Più che altro ci mettiamo pressione per fare buona musica. Siamo noi stessi i primi a voler sentire quella pressione positiva data dalla voglia di fare qualcosa di valido. Vogliamo scrivere brani che piacciano prima di tutto a noi stessi, e ogni volta speriamo che anche i fan li apprezzino. È normale che quando un album entra nel cuore di molti ti ritrovi sempre a fare dei paragoni con quel tipo di materiale, ma non credo di poter dire che la cosa ci abbia mai spaventato, o addirittura bloccato. La vera pressione è data dalla necessità di scrivere musica della quale poter andare fieri. Dexter è l'autore principale e si prende la maggior parte del carico creativo. Ma è un processo collaborativo, creativo e gratificante. Con Bob Rock, che è il nostro produttore da quasi 18 anni, c’è un rapporto di confronto continuo, ed è qualcosa di molto stimolante.

Noodles, alle tue spalle vedo diverse chitarre molto interessanti. Vuoi dirci quali sono state le principali responsabili nelle tracce del nuovo album?
La mia chitarra principale in studio è una vecchia SG Junior del ’65 con un solo pickup P90. Ha un suono fantastico, e ogni volta che ci troviamo ad entrare in studio di registrazione so sempre di poter far affidamento su quello strumento. Ovviamente ho ancora le mie Ibanez signature, che sono per la maggior parte personalizzate con pickup P90, il quale penso sia il vero responsabile dei suoni che mi piacciono maggiormente. In occasione di Supercharged , però, ho usato anche svariate Les Paul e Stratocaster, sarebbe difficile elencarle tutte. Sicuramente vi piacerà sapere che per Come to Brazil ho usato una vecchia Explorer di James Hetfield che Bob Rock ha in studio di registrazione. È stata semplicemente perfetta per quel brano.

Caspita, e come ti sei trovato a passare a dei pickup EMG attivi, tu che vieni principalmente da dei single coil come i P90?
Non posso negare che c’è stato un momento in cui ho dovuto adattarmi un po’ alla risposta di quei pickup, ma per quello che stavamo cercando non è stato difficile trovare il giusto modo di sfruttarli.
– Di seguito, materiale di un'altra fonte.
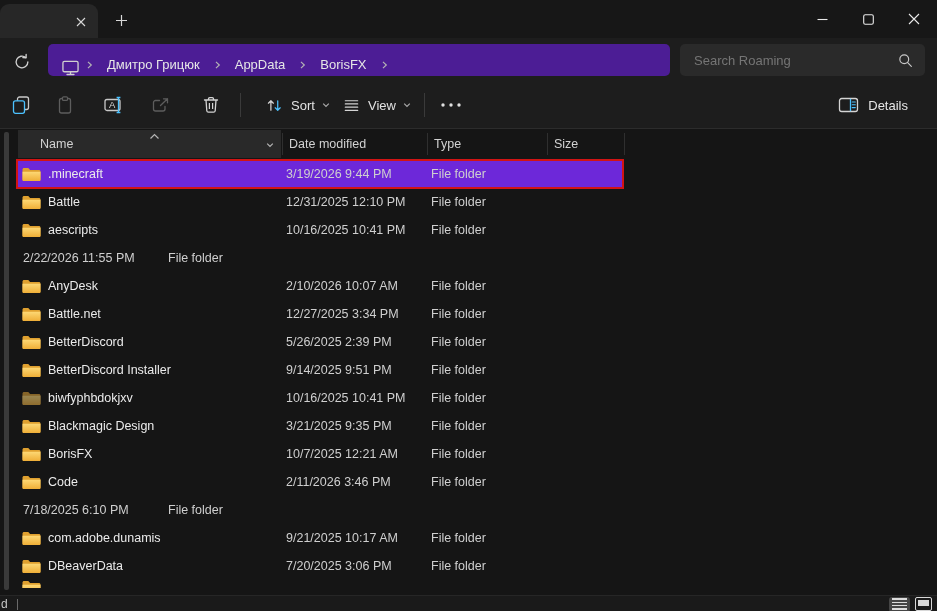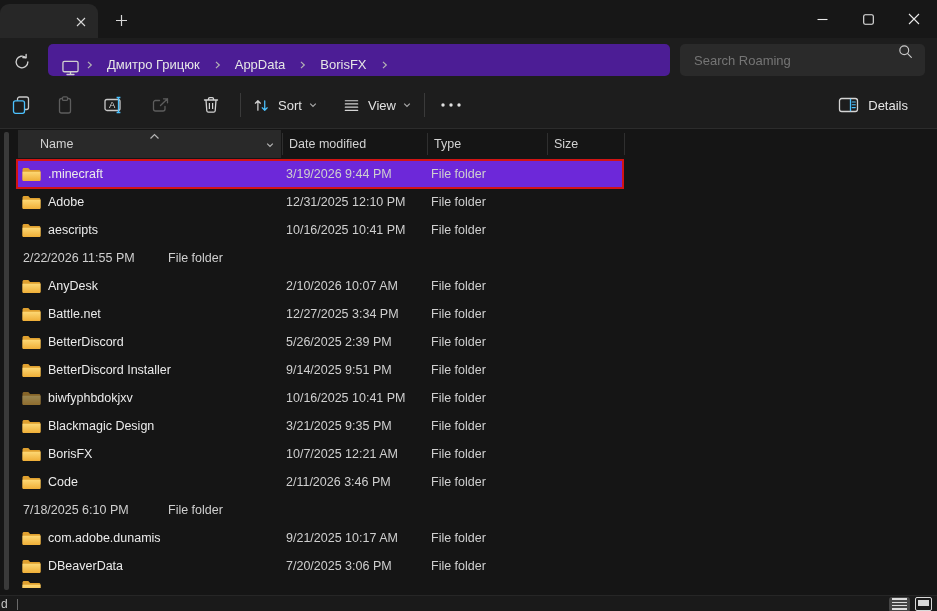--- a/index.html
+++ b/index.html
@@ -15,21 +15,21 @@
   .win-controls { position:absolute; right:0; top:0; height:38px; display:flex; }
   .win-btn { width:46px; height:38px; display:flex; align-items:center; justify-content:center; cursor:pointer; }
 
   
   .command-band { position:absolute; left:0; top:38px; width:100%; height:91px; background:#1d1d1d; border-bottom:1px solid #2c2c2c; }
   .refresh-btn { position:absolute; left:7px; top:9px; width:30px; height:30px; display:flex; align-items:center; justify-content:center; border-radius:4px; cursor:pointer; }
   .breadcrumb-bar { position:absolute; left:48px; top:6px; width:622px; height:32px; background:#4c1d95; border-radius:5px; display:flex; align-items:flex-end; font-size:13px; color:#e6e6e6; }
   .breadcrumb-bar .device { margin-left:13px; display:flex; align-items:center; }
   .crumb { padding:4px 8px; border-radius:3px; cursor:pointer; white-space:nowrap; }
   .crumb-chev { display:flex; align-items:center; margin:0 5px; }
-  .search-bar { position:absolute; left:680px; top:6px; width:245px; height:32px; background:#2a2a2a; border-radius:5px; display:flex; }
+  .search-bar { position:absolute; left:680px; top:6px; width:245px; height:32px; background:#2a2a2a; border-radius:5px; display:flex; align-items:center; }
   .search-bar input { flex:1; background:transparent; border:none; outline:none; color:#9c9c9c; font-size:13px; padding:0 14px; font-family:inherit; }
   .search-bar .mag { margin-right:12px; display:flex; }
 
   .toolbar { position:absolute; left:0; top:44px; width:100%; height:46px; }
   .tb-btn { position:absolute; top:5px; height:36px; display:flex; align-items:center; justify-content:center; border-radius:4px; cursor:pointer; }
   .tb-ico { width:36px; }
   .tb-label { font-size:13px; color:#e2e2e2; margin:0 6px 0 7px; }
   .tb-sep { position:absolute; top:11px; width:1px; height:24px; background:#3a3a3a; }
   .details-btn { position:absolute; right:19px; top:5px; height:36px; display:flex; align-items:center; padding:0 10px; border-radius:4px; cursor:pointer; }
   .details-btn span { font-size:13px; color:#e6e6e6; margin-left:9px; }
@@ -200,21 +200,21 @@
         <svg width="20" height="20" viewBox="0 0 20 20">
           <path d="M3.5 5 H16.5" stroke="#d4d4d4" stroke-width="1.3" stroke-linecap="round"></path>
           <path d="M7.5 5 V3.8 C7.5 3.1 8 2.7 8.7 2.7 H11.3 C12 2.7 12.5 3.1 12.5 3.8 V5" stroke="#d4d4d4" stroke-width="1.3" fill="none"></path>
           <path d="M5 5 L5.8 15.7 C5.9 16.6 6.6 17.2 7.5 17.2 H12.5 C13.4 17.2 14.1 16.6 14.2 15.7 L15 5" stroke="#d4d4d4" stroke-width="1.3" fill="none"></path>
           <path d="M8.4 8 V14 M11.6 8 V14" stroke="#d4d4d4" stroke-width="1.2"></path>
         </svg>
       </div>
 
       <div class="tb-sep" style="left:240px"></div>
 
-      <div class="tb-btn" style="left:244px;padding:0 8px">
+      <div class="tb-btn" style="left:257px;padding:0 8px">
         <svg width="19" height="19" viewBox="0 0 20 20">
           <path d="M6.2 15 V5.2 M3.6 7.6 L6.2 5 L8.8 7.6" stroke="#d4d4d4" stroke-width="1.3" fill="none" stroke-linecap="round" stroke-linejoin="round"></path>
           <path d="M13.4 5 V14.8 M10.8 12.4 L13.4 15 L16 12.4" stroke="#4cc2ff" stroke-width="1.3" fill="none" stroke-linecap="round" stroke-linejoin="round"></path>
         </svg>
         <span class="tb-label">Sort</span>
         <svg width="10" height="10" viewBox="0 0 10 10">
           <polyline points="2.2,3.6 5,6.4 7.8,3.6" fill="none" stroke="#aaaaaa" stroke-width="1.2"></polyline>
         </svg>
       </div>
 
@@ -291,21 +291,21 @@
         <span class="cell-date">3/19/2026 9:44 PM</span>
         <span class="cell-type">File folder</span>
         <span class="cell-size"></span>
       </div>
       <div class="row">
         <span class="cell-name">
           <svg class="folder" width="19" height="15" viewBox="0 0 19 15">
   <path d="M0.5,2.6 C0.5,1.7 1.2,1 2.1,1 H6.3 L8.1,2.9 H16.9 C17.8,2.9 18.5,3.6 18.5,4.5 V12.4 C18.5,13.3 17.8,14 16.9,14 H2.1 C1.2,14 0.5,13.3 0.5,12.4 Z" fill="#dfa02f"></path>
   <path d="M0.5,4.8 H18.5 V12.4 C18.5,13.3 17.8,14 16.9,14 H2.1 C1.2,14 0.5,13.3 0.5,12.4 Z" fill="url(#foldG)"></path>
           </svg>
-          <span class="fname">Adobe</span>
+          <span class="fname">Battle</span>
         </span>
         <span class="cell-date">12/31/2025 12:10 PM</span>
         <span class="cell-type">File folder</span>
         <span class="cell-size"></span>
       </div>
       <div class="row">
         <span class="cell-name">
           <svg class="folder" width="19" height="15" viewBox="0 0 19 15">
   <path d="M0.5,2.6 C0.5,1.7 1.2,1 2.1,1 H6.3 L8.1,2.9 H16.9 C17.8,2.9 18.5,3.6 18.5,4.5 V12.4 C18.5,13.3 17.8,14 16.9,14 H2.1 C1.2,14 0.5,13.3 0.5,12.4 Z" fill="#dfa02f"></path>
   <path d="M0.5,4.8 H18.5 V12.4 C18.5,13.3 17.8,14 16.9,14 H2.1 C1.2,14 0.5,13.3 0.5,12.4 Z" fill="url(#foldG)"></path>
Hanno un output molto più ingente rispetto ai pickup che uso solitamente, e senza dubbio quella chitarra sa farsi sentire quando è il momento di inserirla nel mix di un brano.

Invece cosa hai utilizzato per quanto riguarda gli amplificatori? È cambiato qualcosa rispetto al passato? Non sono proprio sicuro. In studio usiamo così tanti amplificatori diversi... La maggior parte sono amplificatori valvolari, li settiamo tutti in modo diverso così da poter avere sempre 3 o 4 amplificatori diversi per ogni traccia. Una volta registrati li mescoliamo cercando di trovare il giusto equilibrio, ed in questo Bob Rock è sicuramente un maestro. Ho usato un paio di testate Marshall, ed una testata Hi-Watt… Sicuramente ho usato anche un VOX AC 30 per i suoni più clean, anche se devo dire che per i suoni puliti abbiamo ottenuto ottimi risultati anche con il Kemper. Per tutto quello che riguarda i suoni clean anche il digitale è un’opzione sempre valida, mentre quando mi devo spostare su sonorità più sporche e distorte allora è difficile che io mi allontani dalle valvole.

Noodles, è impossibile nascondere che è sempre un piacere parlare con te. Voglio spendere questi ultimi secondi per ringraziarti per tutto quello che hai fatto finora con la tua musica e per quello che farai in futuro. Eh, sei troppo gentile. Grazie mille, è stato un piacere parlare con te, quindi lo apprezzo molto. A dire il vero è sempre un piacere anche per me. Grazie. Grazie di cuore.

A presto Noodles, speriamo di vedervi presto in Italia.
Me lo auguro anche io. Statemi bene.